LKML Archive on lore.kernel.org
help / color / mirror / Atom feed
From: Daeho Jeong <daeho43@gmail.com>
To: linux-kernel@vger.kernel.org,
	linux-f2fs-devel@lists.sourceforge.net, kernel-team@android.com
Cc: Daeho Jeong <daehojeong@google.com>
Subject: [PATCH v4] f2fs: introduce fragment allocation mode mount option
Date: Thu,  2 Sep 2021 10:24:04 -0700	[thread overview]
Message-ID: <20210902172404.3517626-1-daeho43@gmail.com> (raw)

From: Daeho Jeong <daehojeong@google.com>

Added three options into "mode=" mount option to make it possible for
developers to make the filesystem fragmented or simulate filesystem
fragmentation/after-GC situation itself. The developers use these modes
to understand filesystem fragmentation/after-GC condition well,
and eventually get some insights to handle them better.
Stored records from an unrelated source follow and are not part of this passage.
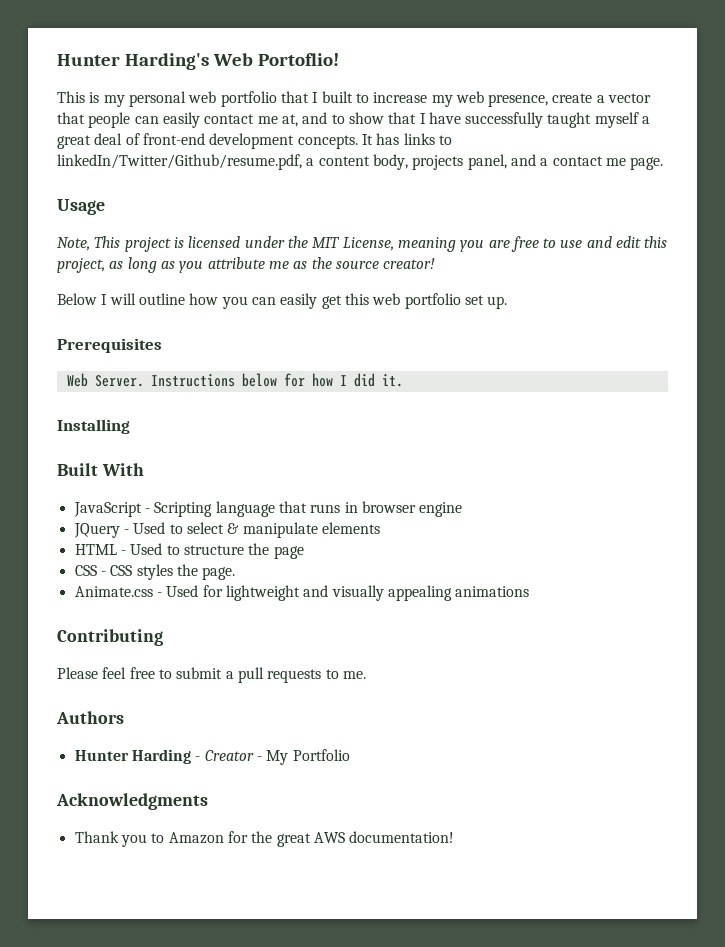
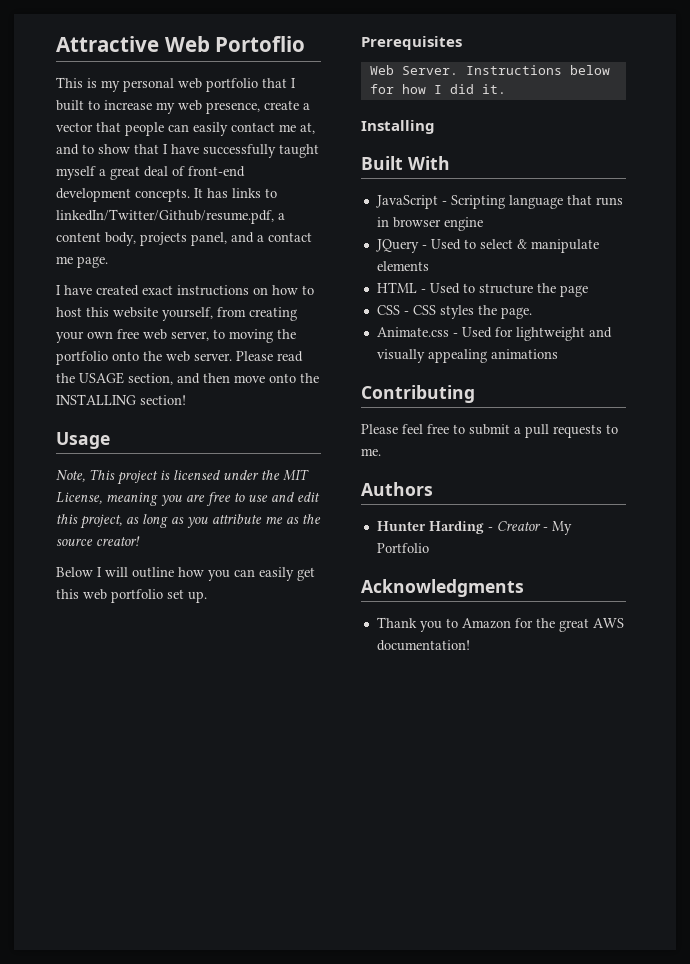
[57,53,339,70] Hunter Harding's Web Portoflio! -> [56,36,306,52] Attractive Web Portoflio
(664, 163) none -> [56,285,314,296] [56,307,297,321] [56,329,296,343] [56,351,303,365] [56,372,319,385] [56,394,186,405] // I have created exact instructions on how to host this website yourself, from creating your own free web server, to moving the portfolio onto the web server. Please read the USAGE section, and then move onto the INSTALLING section!

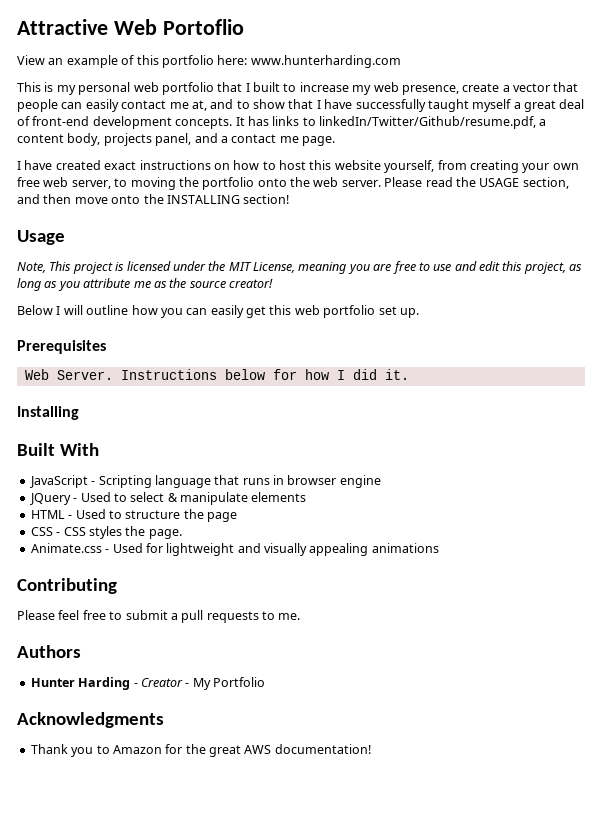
(306, 44) none -> [17,55,401,68] // View an example of this portfolio here: www.hunterharding.com

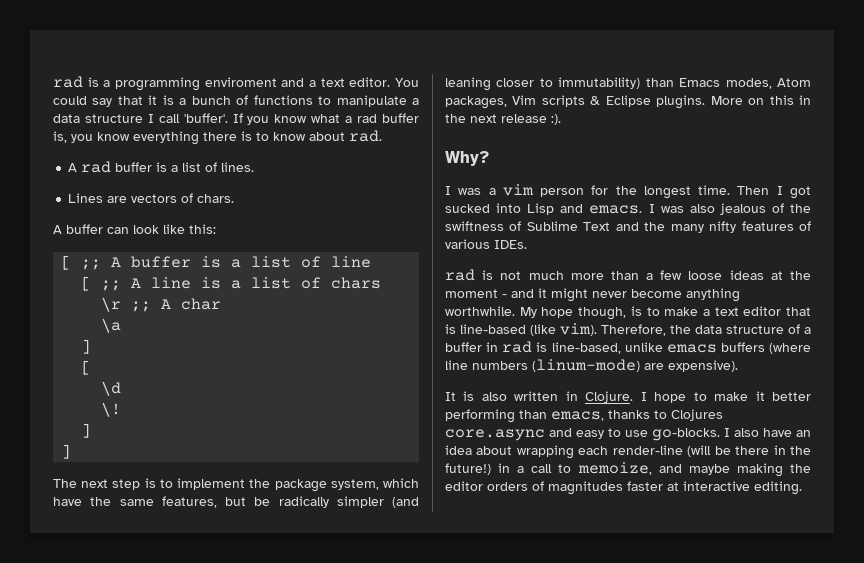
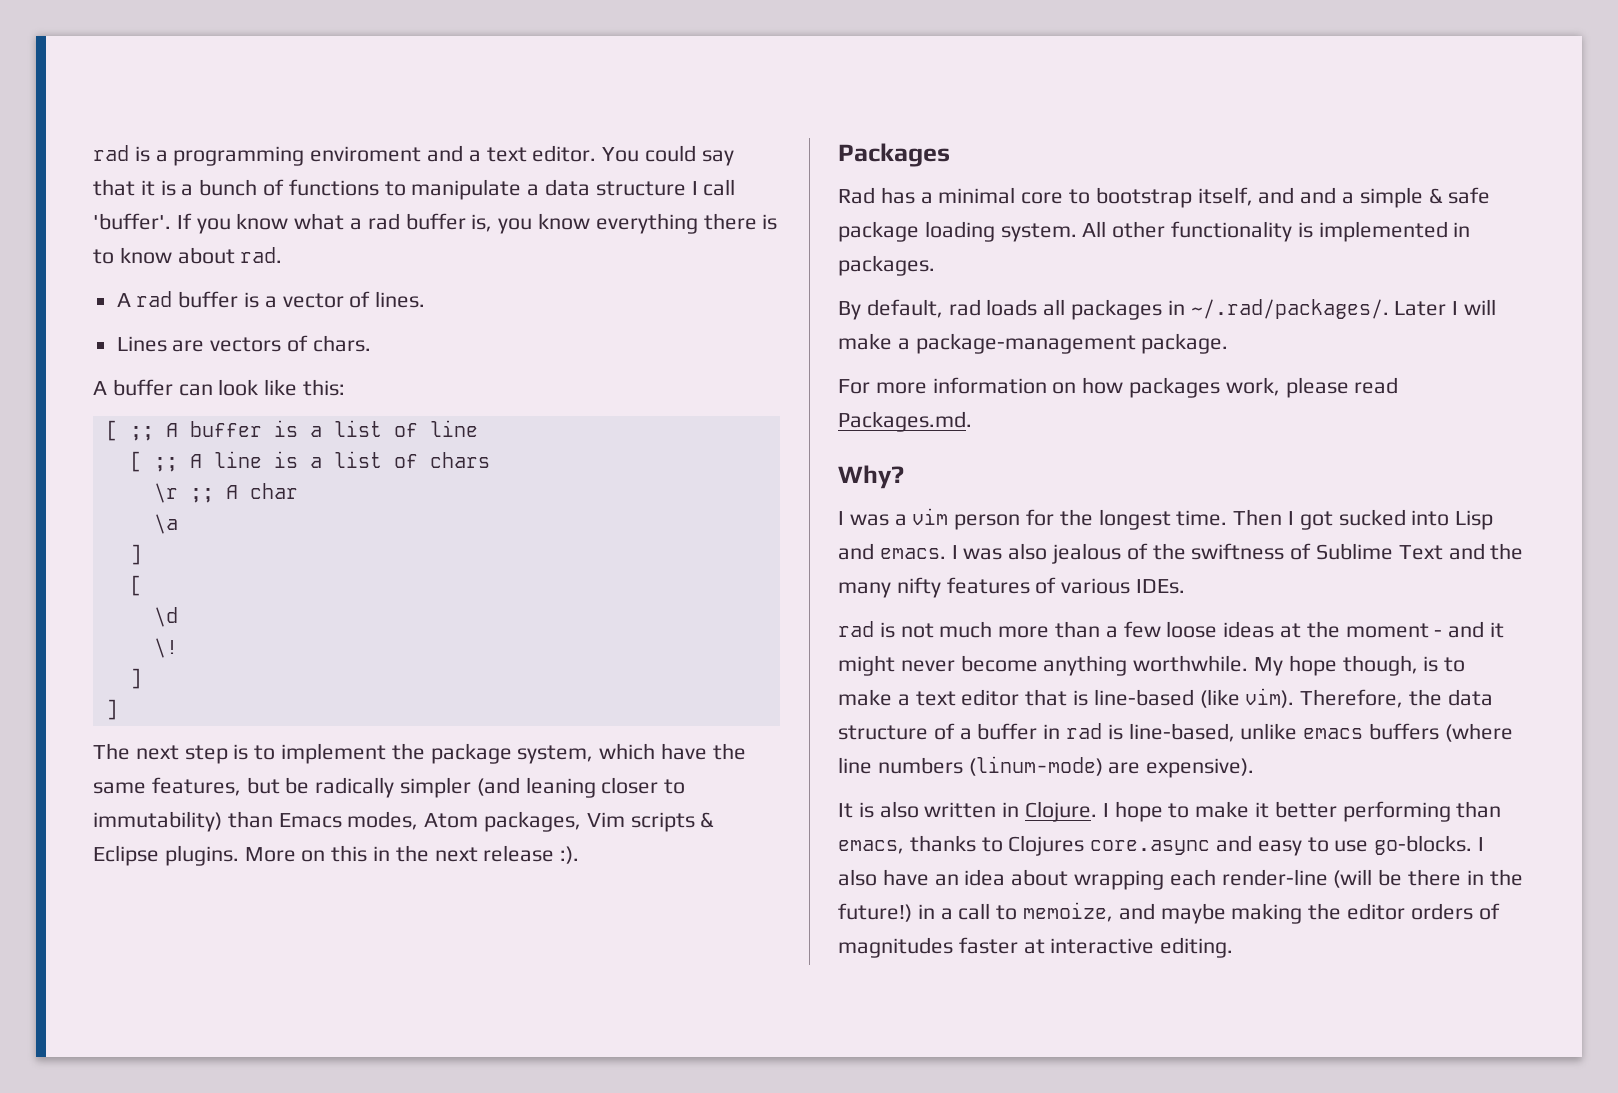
[182,162,202,172] list -> [282,293,344,308] vector
(561, 119) none -> [838,143,950,167] [838,187,1491,208] [838,221,1471,242] [838,255,935,276] [838,299,1497,320] [838,333,1229,354] [838,377,1399,398] [838,411,972,432] // Packages // Rad has a minimal core to bootstrap itself, and and a simple & safe package loading system. All other functionality is implemented in packages. // By default, rad loads all packages in ~/.rad/packages/. Later I will make a package-management package. // For more information on how packages work, please read Packages.md.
"fragment:segment": f2fs allocates a new segment in ramdom position.
		With this, we can simulate the after-GC condition.
"fragment:fixed_block" : We can scatter block allocation with
		"fragment_chunk_size" and "fragment_hole_size" sysfs
		nodes. f2fs will allocate <fragment_chunk_size> blocks
		in a chunk and make a hole in the length of
		<fragment_hole_size> by turns in a newly allocated free
		segment.
"fragment:rand_block" : Working like "fragment:fixed_block" mode, but
		added some randomness to both chunk and hole size. So,
		f2fs will allocate 1..<fragment_chunk_size> blocks in a
		chunk and make a hole in the nodes. f2fs will allocate
		1..<fragment_chunk_size> blocks in a chunk and make a
		hole in the length of 1..<fragment_hole_size> by turns
		in a newly allocated free segment.
		Plus, f2fs implicitly enables "fragment:segment" option
		for more randomness in allocation in "fragment:rand_block".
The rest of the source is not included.